Change detection outputs
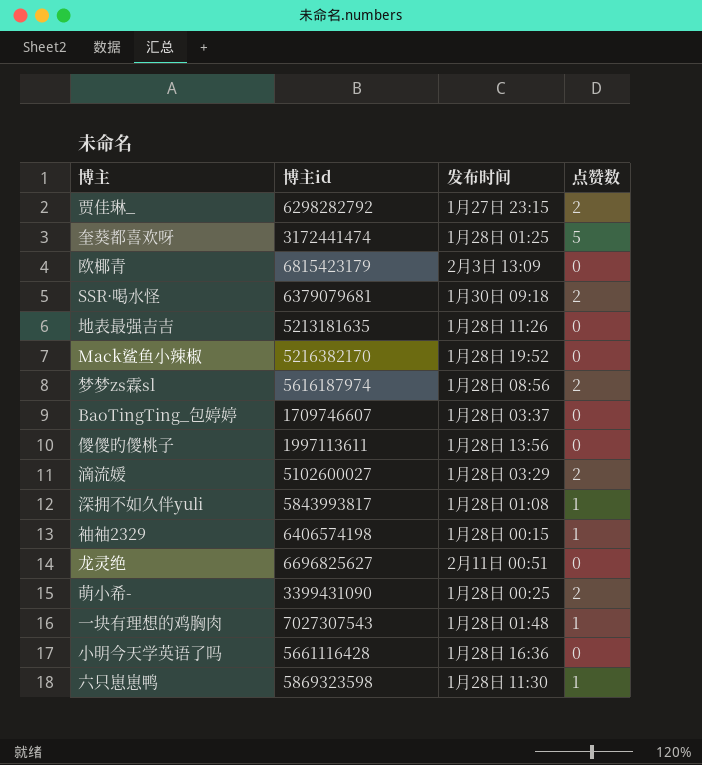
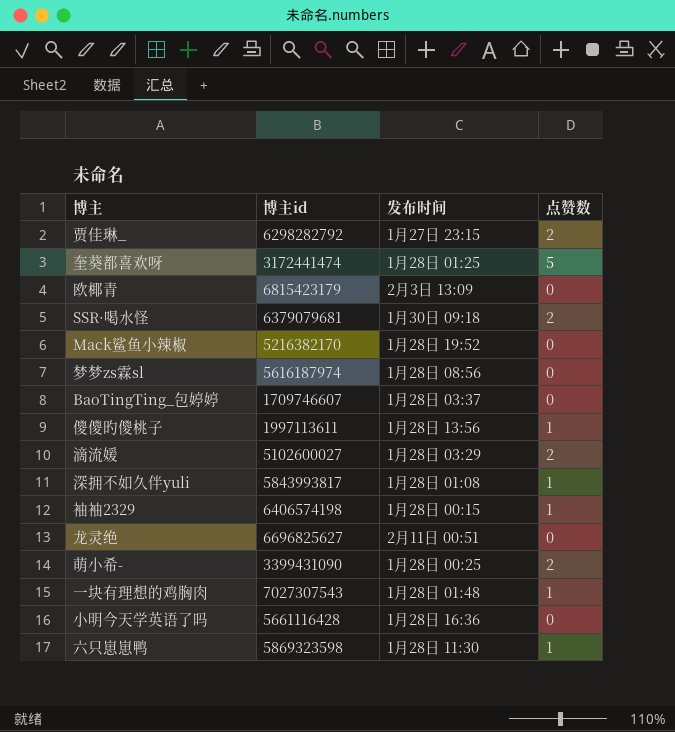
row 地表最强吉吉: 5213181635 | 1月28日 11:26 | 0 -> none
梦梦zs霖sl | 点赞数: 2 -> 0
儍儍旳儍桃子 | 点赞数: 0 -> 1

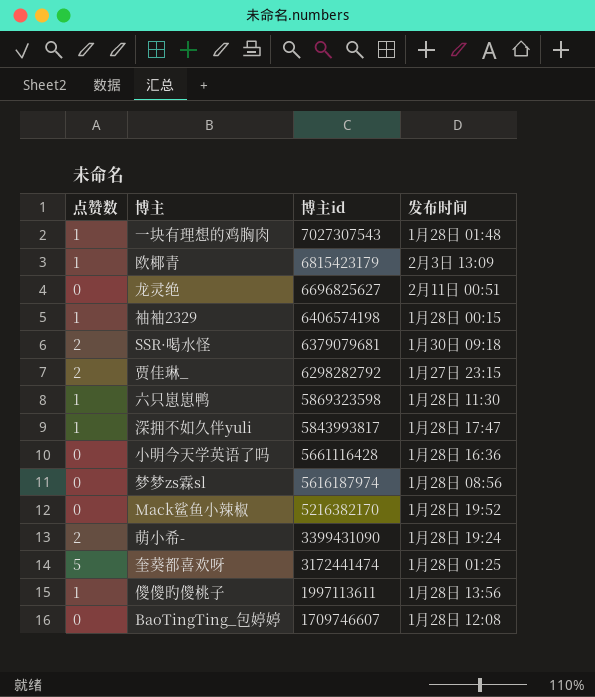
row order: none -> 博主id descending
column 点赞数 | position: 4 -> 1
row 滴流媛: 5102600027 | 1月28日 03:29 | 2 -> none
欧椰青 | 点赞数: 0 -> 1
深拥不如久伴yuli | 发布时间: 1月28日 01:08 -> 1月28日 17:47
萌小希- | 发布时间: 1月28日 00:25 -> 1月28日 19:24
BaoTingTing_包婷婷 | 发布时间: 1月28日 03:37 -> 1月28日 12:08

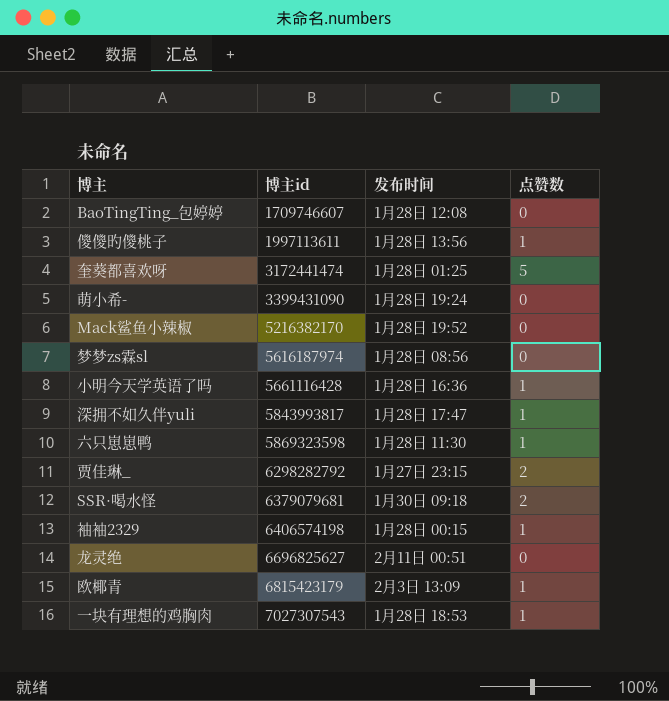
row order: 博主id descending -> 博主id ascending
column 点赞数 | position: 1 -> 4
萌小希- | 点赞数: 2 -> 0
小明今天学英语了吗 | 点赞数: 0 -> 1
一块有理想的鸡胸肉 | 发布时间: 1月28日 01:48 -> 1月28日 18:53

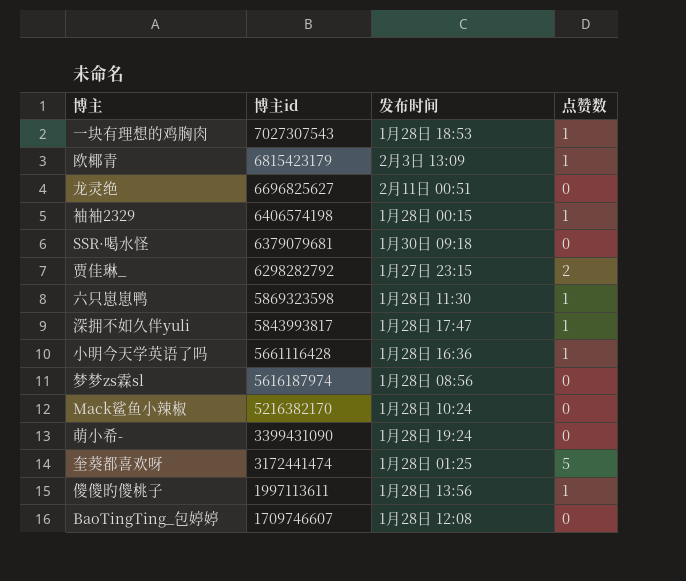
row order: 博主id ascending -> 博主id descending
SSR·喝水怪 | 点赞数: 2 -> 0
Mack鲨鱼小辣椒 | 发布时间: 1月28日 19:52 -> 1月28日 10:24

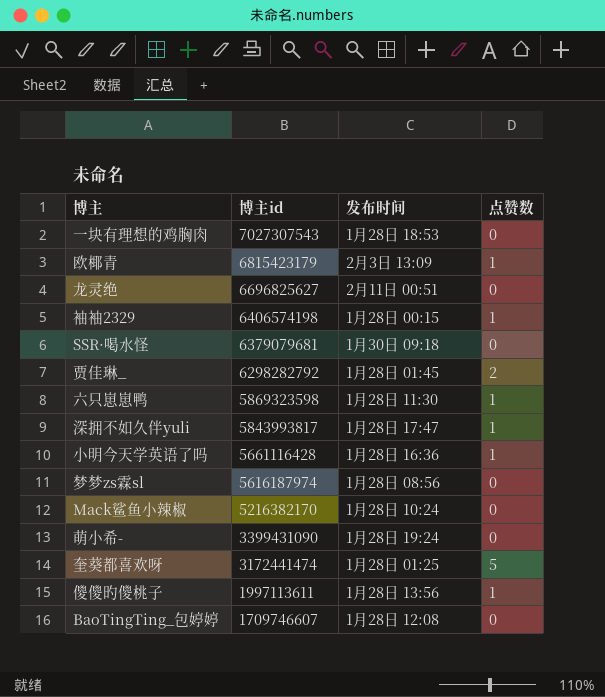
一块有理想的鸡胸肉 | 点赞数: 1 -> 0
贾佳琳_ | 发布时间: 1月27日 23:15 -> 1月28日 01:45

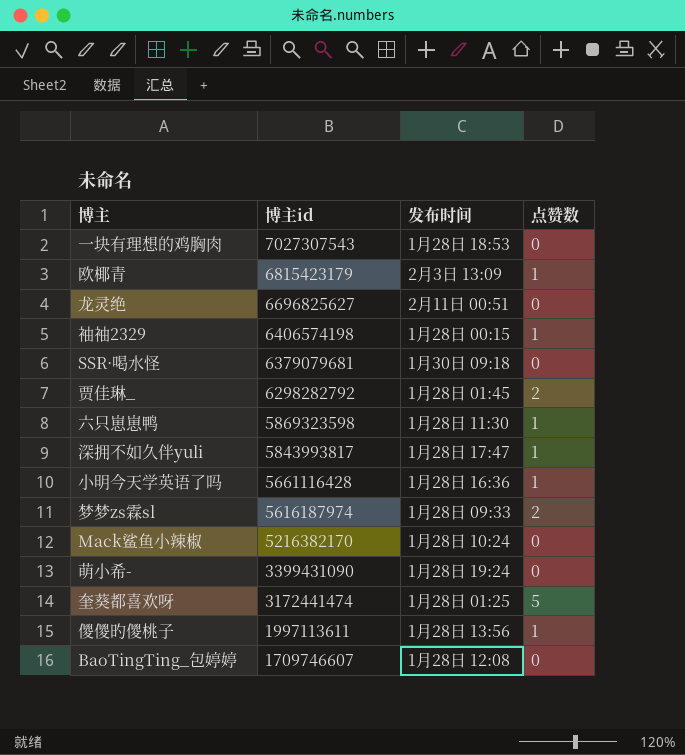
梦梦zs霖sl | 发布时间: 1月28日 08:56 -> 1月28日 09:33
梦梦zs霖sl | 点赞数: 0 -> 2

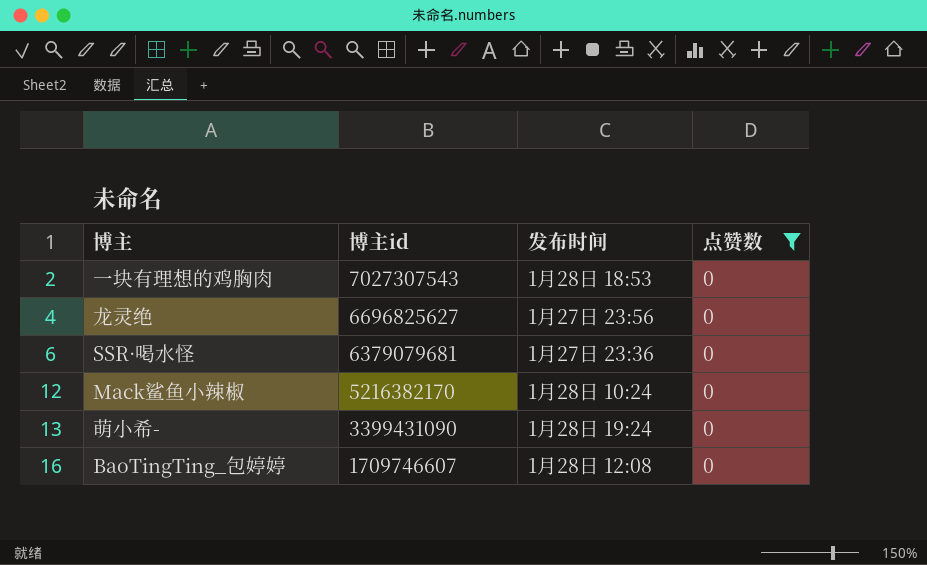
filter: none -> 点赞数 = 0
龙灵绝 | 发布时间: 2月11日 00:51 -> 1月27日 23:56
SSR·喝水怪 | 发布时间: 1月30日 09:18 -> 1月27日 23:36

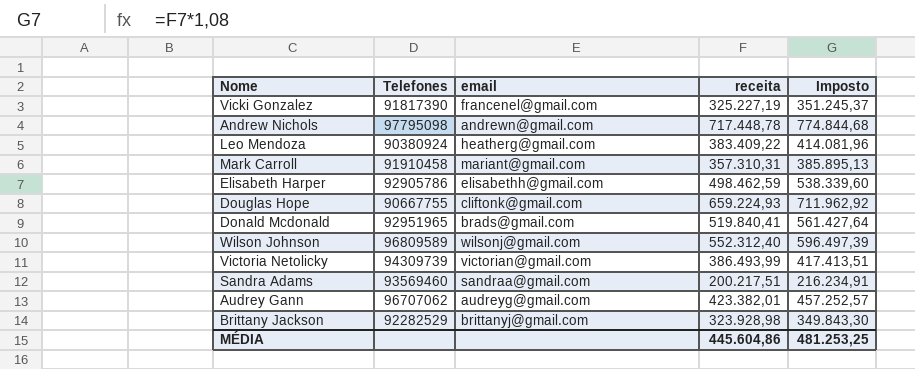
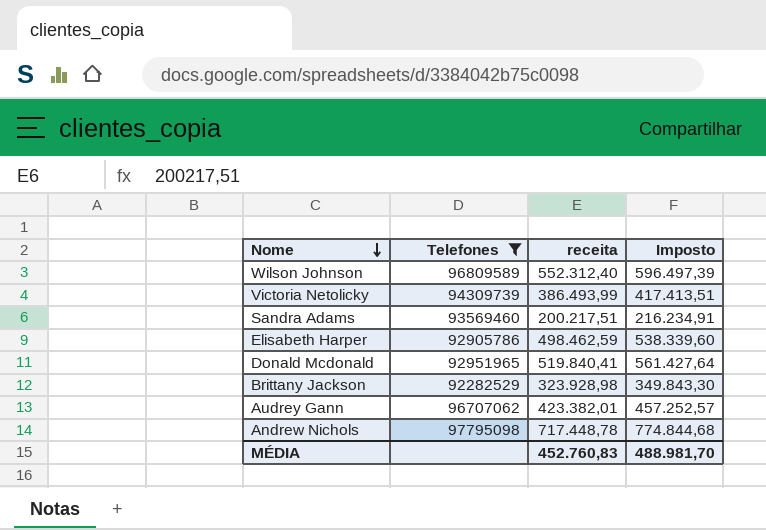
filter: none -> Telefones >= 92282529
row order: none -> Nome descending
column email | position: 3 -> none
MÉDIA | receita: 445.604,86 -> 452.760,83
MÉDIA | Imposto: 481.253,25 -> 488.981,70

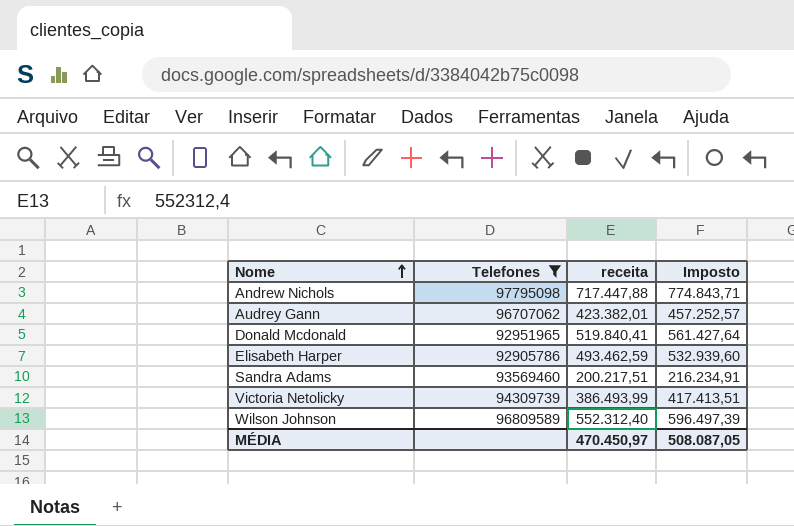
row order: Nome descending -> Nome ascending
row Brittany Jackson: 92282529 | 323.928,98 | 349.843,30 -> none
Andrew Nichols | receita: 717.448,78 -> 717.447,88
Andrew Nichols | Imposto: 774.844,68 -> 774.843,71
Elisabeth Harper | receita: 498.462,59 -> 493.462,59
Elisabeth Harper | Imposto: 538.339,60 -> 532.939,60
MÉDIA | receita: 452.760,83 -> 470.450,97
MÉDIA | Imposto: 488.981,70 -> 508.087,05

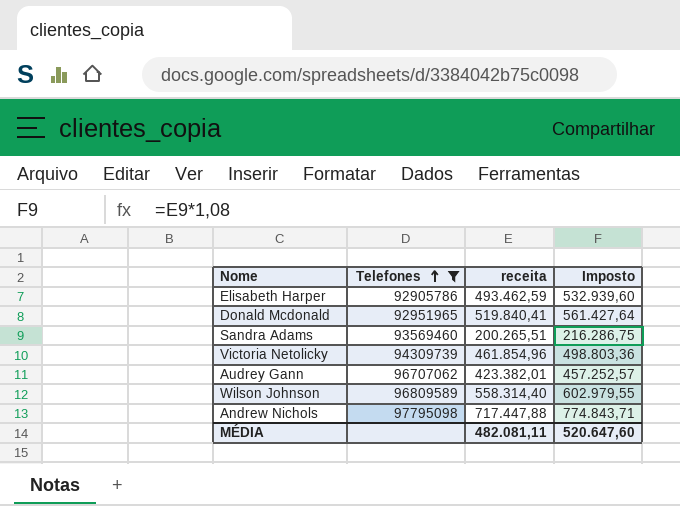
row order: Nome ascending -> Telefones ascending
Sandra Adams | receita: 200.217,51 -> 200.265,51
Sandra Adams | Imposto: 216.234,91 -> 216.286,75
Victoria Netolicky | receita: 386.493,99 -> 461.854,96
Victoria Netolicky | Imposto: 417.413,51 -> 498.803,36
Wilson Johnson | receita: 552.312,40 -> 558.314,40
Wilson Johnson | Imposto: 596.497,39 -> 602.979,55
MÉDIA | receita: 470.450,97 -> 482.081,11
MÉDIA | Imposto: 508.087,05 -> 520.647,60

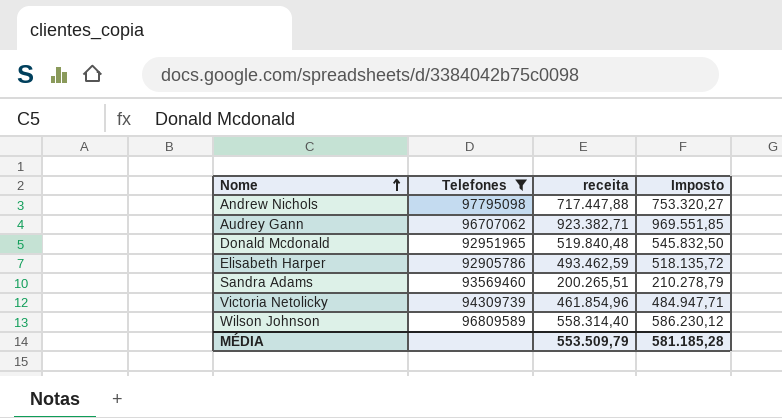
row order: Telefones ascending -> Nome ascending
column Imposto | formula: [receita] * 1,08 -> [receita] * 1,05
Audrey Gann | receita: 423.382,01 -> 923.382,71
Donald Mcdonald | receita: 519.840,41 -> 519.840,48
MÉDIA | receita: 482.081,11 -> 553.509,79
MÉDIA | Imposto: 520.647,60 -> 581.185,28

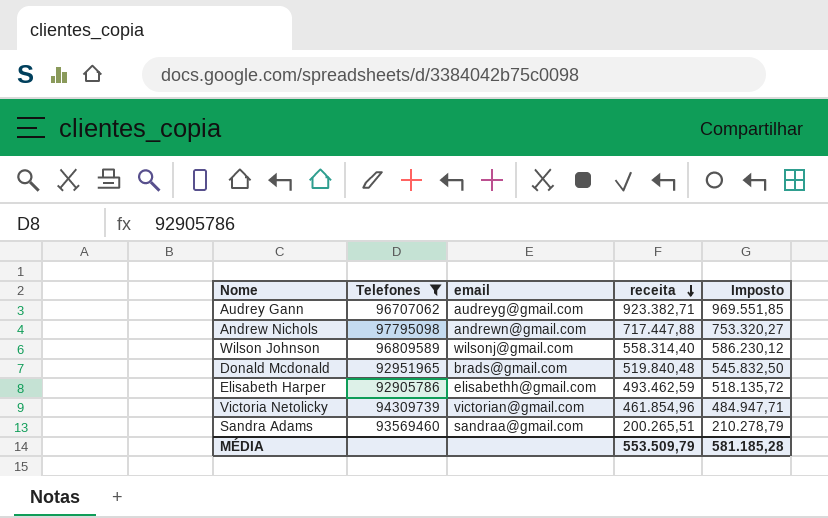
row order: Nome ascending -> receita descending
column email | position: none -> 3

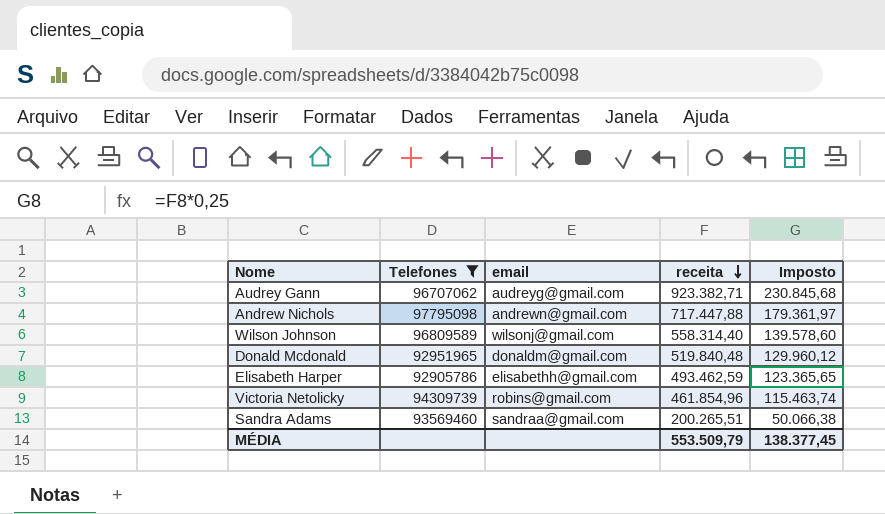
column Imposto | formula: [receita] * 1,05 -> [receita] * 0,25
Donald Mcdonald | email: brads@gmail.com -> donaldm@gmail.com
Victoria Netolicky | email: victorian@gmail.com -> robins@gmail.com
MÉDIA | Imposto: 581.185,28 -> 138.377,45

WORK INSTRUCTION
Which lines in the records above include the word "Telefones"? Copy them out.

RESPONSE TO THE TASK
filter: none -> Telefones >= 92282529
row order: Nome ascending -> Telefones ascending
row order: Telefones ascending -> Nome ascending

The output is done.